Lo que a estas alturas nadie parece poner en duda, es que está de moda ser artista. Si antes los más pequeños deseaban ser astronautas, bomberos o princesas disney; ahora, quieren ser estrellas de la canción.
La influencia de los medios de comunicación, en especial los de masas, está jugando un rol destacado en la modificación de determinados valores, principalmente entre las edades en formación.
Llegados a este punto, lo fácil y hasta popular sería, hacer una critica feroz a las cadenas de televisión que impulsan tal programación, argumentando intereses ajenos a la educación, o al patrocinio del arte, etc. Incluso, satirizar sobre la presunta moralidad o ética de los amparadores -para nada lúdicos, por demás- de este tipo de espacios, en mi opinión, tan legítimos como cualquier otros.
Muy al contrario -como músico cristiano- estoy interesado en otra visión del prodigio en si. En concreto, en la influencia que sobre la sociedad -y por ende en nuestras iglesias- están obteniendo tales bombardeos mediáticos.
Determinados valores como el estudio, el esfuerzo y la auto superación son loables en si mismos. Sin embargo otros, como la adquisición de una fama rápida -y en ocasiones esporádica- parecieran convivir extrañamente entretejidos de manera tristemente contradictoria.
En el transcurso de la reciente conversación con un adolescente, me interesó preguntarle respecto a que lo esperaba de la vida y sus sueños al alcanzar la edad adulta: “cantante cristiano” me contestó sin titubear. Para mi sorpresa, esta es una respuesta que se repite insistentemente al hacer este tipo de interpelaciones a los más jóvenes en nuestras iglesias.
Últimamente, proliferan las instituciones de carácter cristiano, que se dedican a formar a los nuevos ministros de música y directores de alabanza, llámense, institutos musicales o escuelas de adoración. De hecho, en muchos casos, su población estudiantil esta superando por mucho, al número de alumnos de teología de cualquier seminario o instituto bíblico convencional.
De aquí a poco, me atrevo a pronosticar, que estaremos en disposición de elegir entre varios líderes de alabanza en nuestras congregaciones y… ¡nos faltará un pastor para predicar!

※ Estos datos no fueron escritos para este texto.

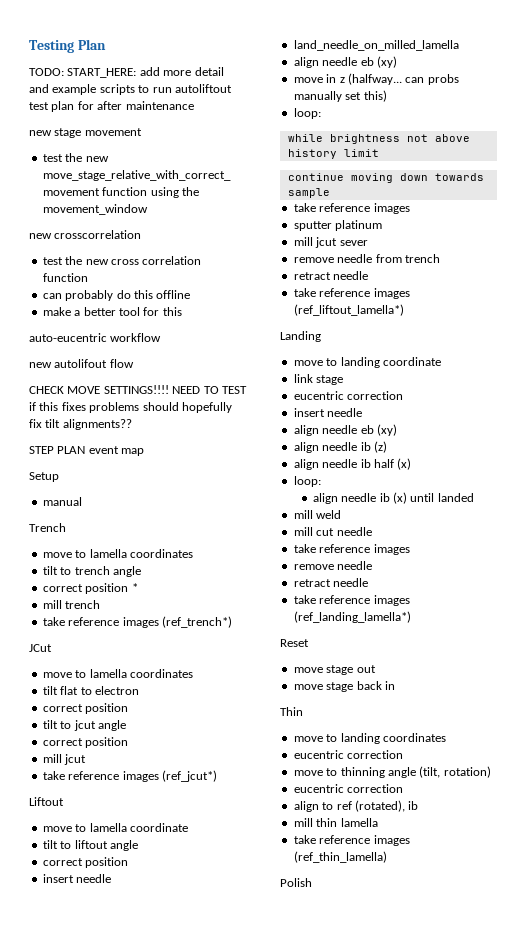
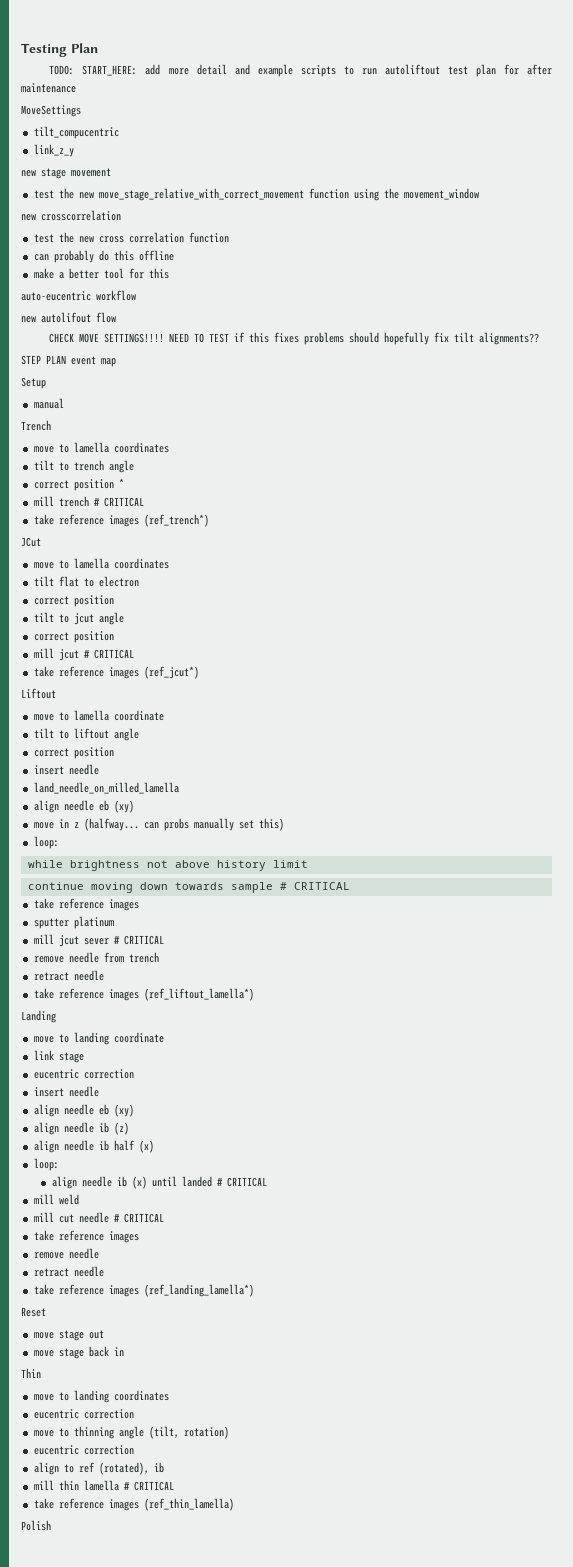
+ MoveSettings
+ tilt_compucentric
+ link_z_y
- mill trench
+ mill trench # CRITICAL
  tilt to jcut angle
  correct position
- mill jcut
+ mill jcut # CRITICAL
- continue moving down towards sample
+ continue moving down towards sample # CRITICAL
- mill jcut sever
+ mill jcut sever # CRITICAL
- align needle ib (x) until landed
+ align needle ib (x) until landed # CRITICAL
- mill cut needle
+ mill cut needle # CRITICAL
- mill thin lamella
+ mill thin lamella # CRITICAL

La pregunta que responsablemente debemos formularnos es ¿qué estamos haciendo mal? Sí, claro, a todos -o al menos a algunos de nosotros- nos gusta Marcos Witt. Pero a ninguno -incluyendo al protagonista de esta cita- le agradaría tener su iglesia abarrotada de pequeños “clones wittianos” cortados, uno tras otro, por el mismo patrón.
Inevitablemente, surgen cuestiones de fondo, para las cuales no disponemos de espacio en las escasas líneas de este artículo. Sirva decir, que a la vez que es bueno -y si es posible debemos- fomentar el desarrollo artístico de nuestros jóvenes. No es menos cierto, que hacerlo poniendo el énfasis en su propio enriquecimiento como individuos en formación, es más importante de lo que a nivel de futura proyección individual, pudiera reportarles.
Esta es una tarea cardinal en la que deberán estar involucrados educadores, pastores, líderes y padres por igual.
Ninguno estamos exentos de que un hijo, en algún momento de su desarrollo, nos acuda con la “temible” revelación de: ¡mamá, quiero ser artista!